TASK STATEMENT: Restate the records in full and exactly, with no images included.
◆ ◆ ◆ ◆ ◆ ◆ ◆
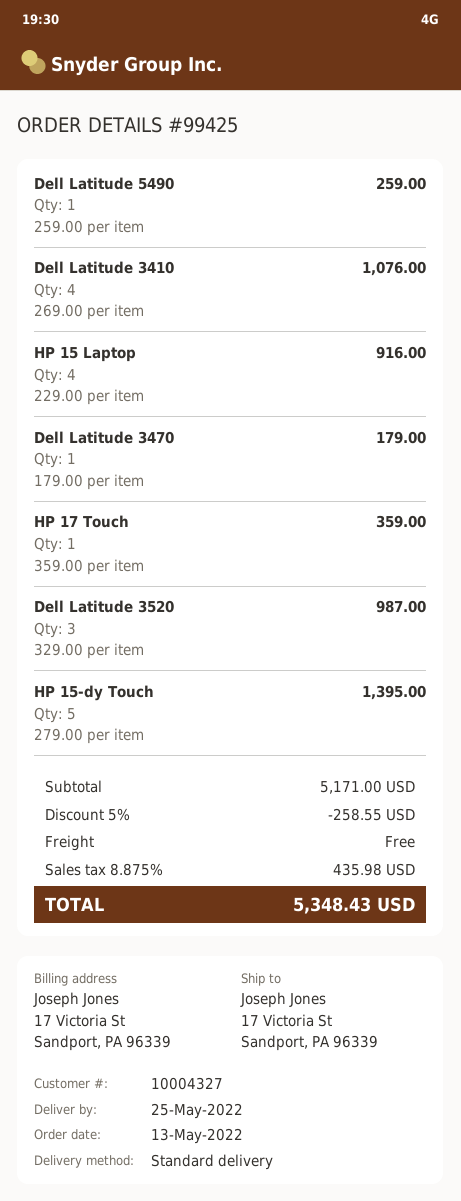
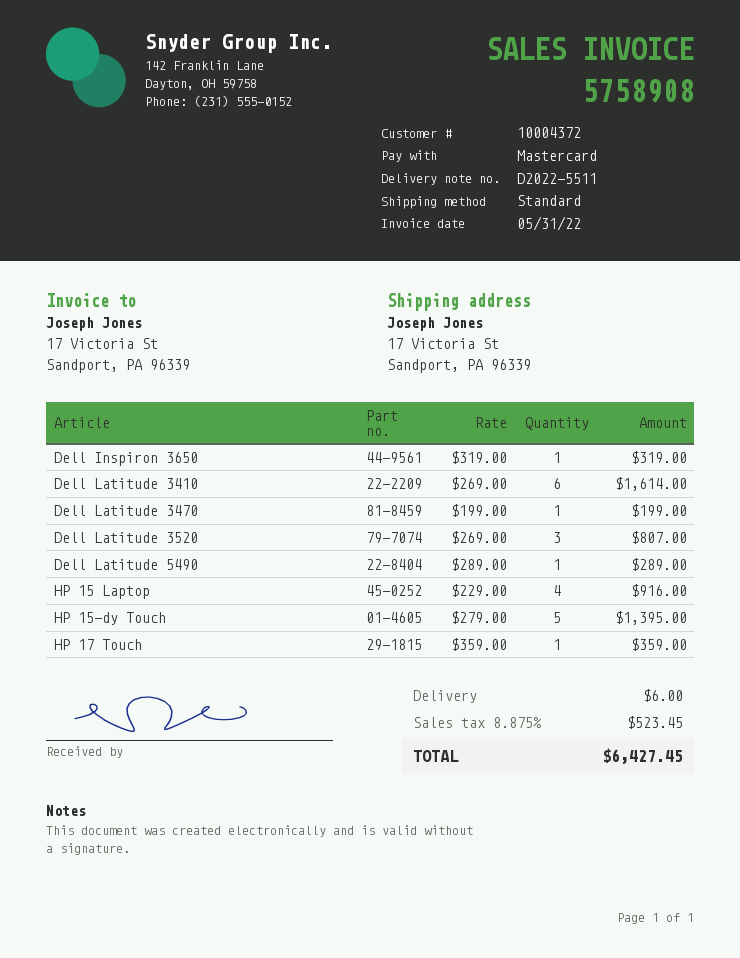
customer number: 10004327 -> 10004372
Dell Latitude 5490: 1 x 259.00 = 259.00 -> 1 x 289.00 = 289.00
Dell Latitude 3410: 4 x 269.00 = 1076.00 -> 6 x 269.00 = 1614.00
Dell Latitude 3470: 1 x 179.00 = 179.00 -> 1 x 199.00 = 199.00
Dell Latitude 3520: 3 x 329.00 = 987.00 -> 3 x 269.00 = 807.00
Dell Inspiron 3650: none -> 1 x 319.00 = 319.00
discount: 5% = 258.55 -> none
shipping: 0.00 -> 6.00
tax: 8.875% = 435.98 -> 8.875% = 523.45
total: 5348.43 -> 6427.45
◆ ◆ ◆ ◆ ◆ ◆ ◆
RESPONSE AREA:
customer number: 10004327 -> 10004372
Dell Latitude 5490: 1 x 259.00 = 259.00 -> 1 x 289.00 = 289.00
Dell Latitude 3410: 4 x 269.00 = 1076.00 -> 6 x 269.00 = 1614.00
Dell Latitude 3470: 1 x 179.00 = 179.00 -> 1 x 199.00 = 199.00
Dell Latitude 3520: 3 x 329.00 = 987.00 -> 3 x 269.00 = 807.00
Dell Inspiron 3650: none -> 1 x 319.00 = 319.00
discount: 5% = 258.55 -> none
shipping: 0.00 -> 6.00
tax: 8.875% = 435.98 -> 8.875% = 523.45
total: 5348.43 -> 6427.45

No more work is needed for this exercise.